Background information
- Origin: Zagreb, Croatia
- Genres: electronic; dance;
- Years active: 2008–present
- Label: The Elkcloner;

= Nipplepeople =

Croatian electronic music duo

Nipplepeople (stylised in lowercase) is a Croatian electronic music duo formed in 2008 in Zagreb. They are known for their anonymity, performing with masks and avoiding personal identification. The duo's music is often characterized as downtempo or synthwave. The duo is known for their cover of Zdenka Kovačiček's song "Frka", which became a hit in Croatia and Serbia.

Their breakthrough single, "Sutra", released in 2010, won the Loud & Queer Award for Single of the Year in Serbia. Over the years, Nipplepeople has performed at some regional festivals, including Exit, Sea Star and Terraneo. Despite maintaining a low-profile public presence, the duo's music resonates strongly with fans and has garnered a significant following within the LGBTQ+ community.

== History ==
Their debut single, "Broj", was released in early 2009, with its music video, a live performance from MTV Adria's Hitorama, premiering two years later in February 2011.

In March 2017, Nipplepeople released their rendition of Zdenka Kovačiček's 1981 hit "Frka". The music was composed by Kire Mitrev, while the lyrics were adapted from Slavica Maras's poetry collection Konstatacija jedne mačke.

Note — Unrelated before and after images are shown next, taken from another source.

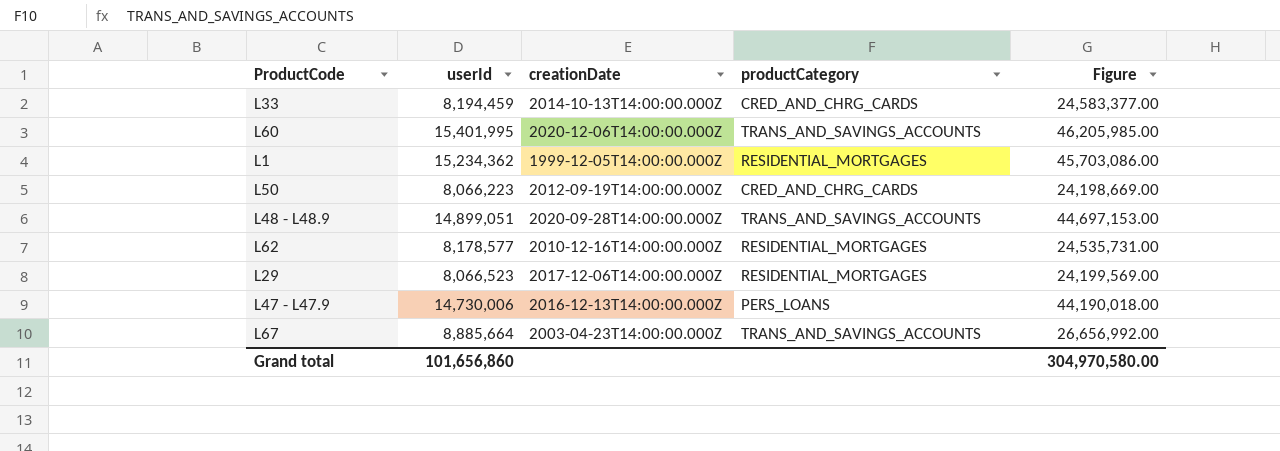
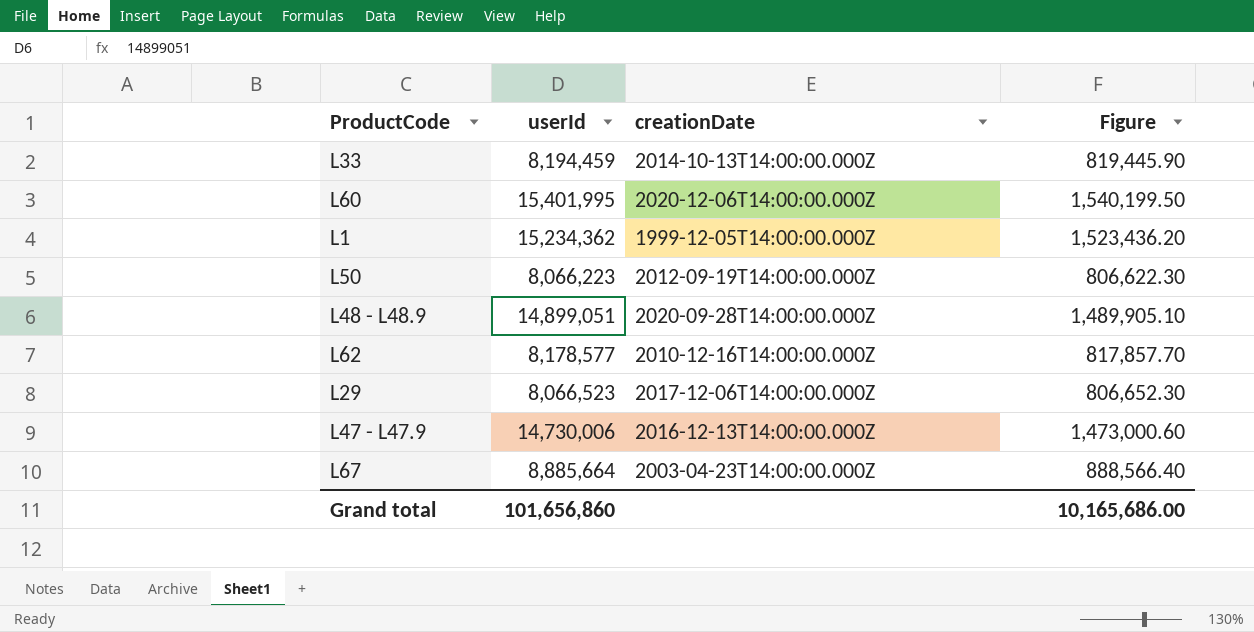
column productCategory | position: 4 -> none
column Figure | formula: [userId] * 3 -> [userId] * 0.1
Grand total | Figure: 304,970,580.00 -> 10,165,686.00

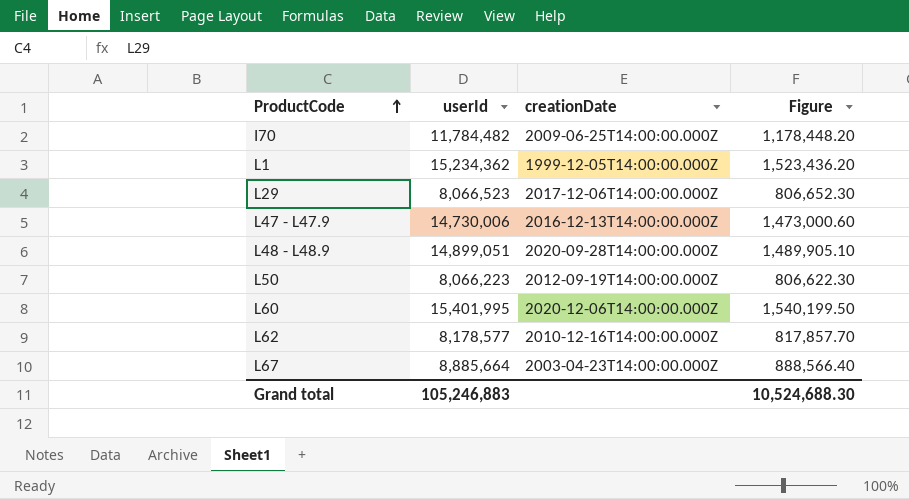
row order: none -> ProductCode ascending
row L33: 8,194,459 | 2014-10-13T14:00:00.000Z | 819,445.90 -> none
row I70: none -> 11,784,482 | 2009-06-25T14:00:00.000Z | 1,178,448.20
Grand total | userId: 101,656,860 -> 105,246,883
Grand total | Figure: 10,165,686.00 -> 10,524,688.30

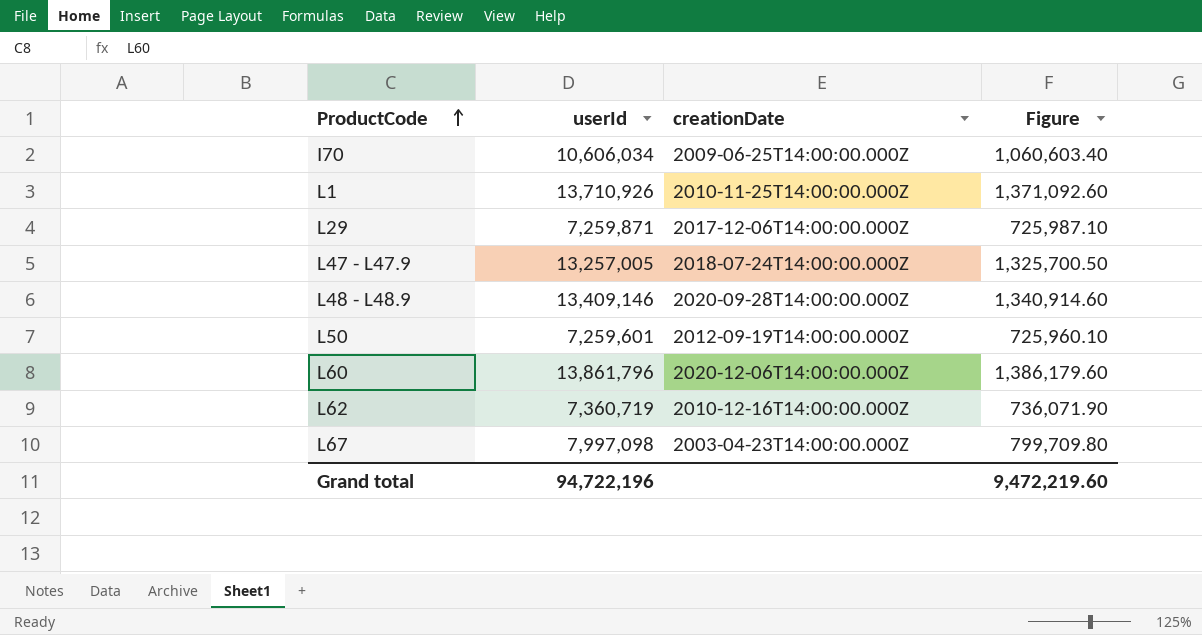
I70 | userId: 11,784,482 -> 10,606,034
I70 | Figure: 1,178,448.20 -> 1,060,603.40
L1 | userId: 15,234,362 -> 13,710,926
L1 | creationDate: 1999-12-05T14:00:00.000Z -> 2010-11-25T14:00:00.000Z
L1 | Figure: 1,523,436.20 -> 1,371,092.60
L29 | userId: 8,066,523 -> 7,259,871
L29 | Figure: 806,652.30 -> 725,987.10
L47 - L47.9 | userId: 14,730,006 -> 13,257,005
L47 - L47.9 | creationDate: 2016-12-13T14:00:00.000Z -> 2018-07-24T14:00:00.000Z
L47 - L47.9 | Figure: 1,473,000.60 -> 1,325,700.50
L48 - L48.9 | userId: 14,899,051 -> 13,409,146
L48 - L48.9 | Figure: 1,489,905.10 -> 1,340,914.60
L50 | userId: 8,066,223 -> 7,259,601
L50 | Figure: 806,622.30 -> 725,960.10
L60 | userId: 15,401,995 -> 13,861,796
L60 | Figure: 1,540,199.50 -> 1,386,179.60
L62 | userId: 8,178,577 -> 7,360,719
L62 | Figure: 817,857.70 -> 736,071.90
L67 | userId: 8,885,664 -> 7,997,098
L67 | Figure: 888,566.40 -> 799,709.80
Grand total | userId: 105,246,883 -> 94,722,196
Grand total | Figure: 10,524,688.30 -> 9,472,219.60

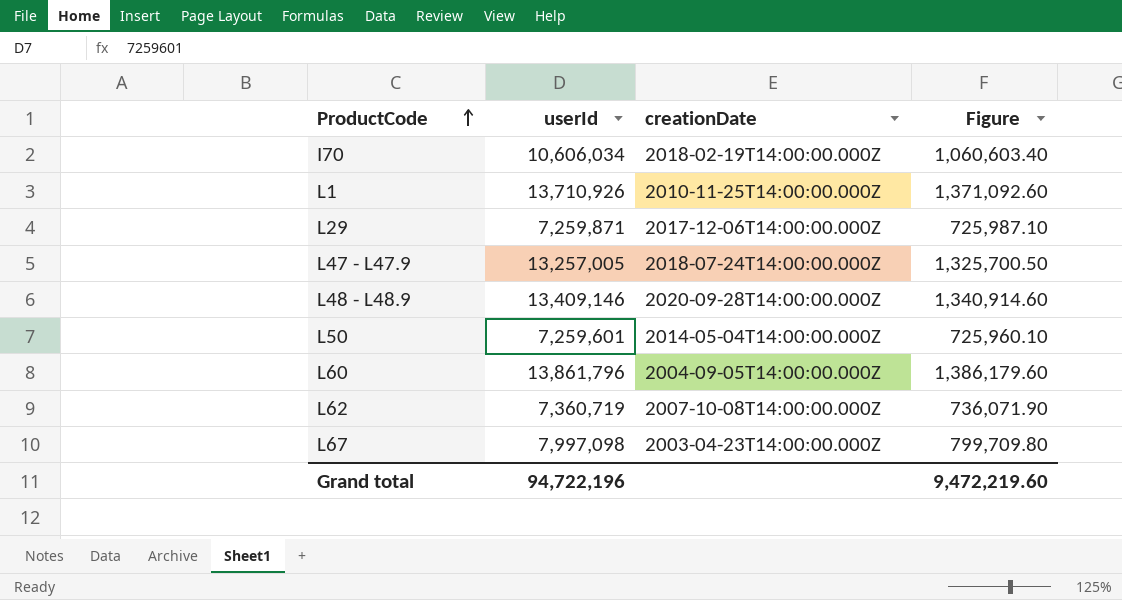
I70 | creationDate: 2009-06-25T14:00:00.000Z -> 2018-02-19T14:00:00.000Z
L50 | creationDate: 2012-09-19T14:00:00.000Z -> 2014-05-04T14:00:00.000Z
L60 | creationDate: 2020-12-06T14:00:00.000Z -> 2004-09-05T14:00:00.000Z
L62 | creationDate: 2010-12-16T14:00:00.000Z -> 2007-10-08T14:00:00.000Z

On 5 December 2024, Nipplepeople were announced as one of 24 participants in Dora 2025, the Croatian national selection for the Eurovision Song Contest 2025, with the song "Znak". On 1 March 2025, they finished seventh in the Dora final.

==Discography==
===Compilation albums===

| Title | Details |
|---|---|
| Singles | Released: 25 June 2017; Label: Self-released; Format: Digital download, streaming; |

===Singles===

| Title | Year | Peak chart positions | Album |
CRO Dom.
| "Broj" | 2009 | * | Singles |
| "Sutra" | 2010 | * |
| "Ne volim te" | 2011 | * |
| "Bolji" | 2012 | * |
| "Tebi" | 2014 | * |
| "Balkan Express" | 2015 | * |
| "Frka" | 2017 | * |
| "Nikada" | 2018 | * | Non-album singles |
| "Disco epileptik" | 2019 | * |
| "Tajna" | 2020 | * |
| "Jelena" | 2022 | — |
| "Ti i ja" (with Filip Mitrović) | 2023 | — | Sunce mamino (Original Motion Picture Soundtrack) |
| "U mrak" (with Filip Mitrović) | 2024 | — |
| "Znak" | 2025 | — | Dora 2025 |
| "Utjeha" (with Natali Dizdar) | 17 | Non-album single |

===Guest appearances===

| Title | Year | Other artist(s) | Album |
| "Sanjam" | 2010 | Agramsville | Yammat kompilacija |
"Sutra" (Agramsville remix)
| "Most" (Nipplepeople rework) | 2018 | Mayales | Non-album songs |
| "Gledano sa strane" (Live Dom sportova 2018) | 2019 | Detour |
| "Ti i ja (Žurka)" | 2024 | Filip Mitrović | Sunce mamino (Original Motion Picture Soundtrack) |

== Awards ==

List of awards and nominations of Nipplepeople
| Year | Country | Award | Category | Work | Result | Ref. |
| 2011 | Serbia | Loud & Queer Awards | Single of the Year | "Sutra" | Won |  |
| 2017 | Croatia | Ambasador Awards | Electronic Band of the Year | themselves | Won |  |
| 2018 | Won |  |
| 2020 | Nominated |  |
| 2021 | Disco, Dance or Electro-pop Single of the Year | "Tajna" | Nominated |  |
| 2019 | Bosnia and Herzegovina Croatia Montenegro North Macedonia Serbia | 2019 Music Awards Ceremony | Alternative or Electro-pop Song of the Year | "Nikada" | Won (public vote) |  |
Nominated (radio stations)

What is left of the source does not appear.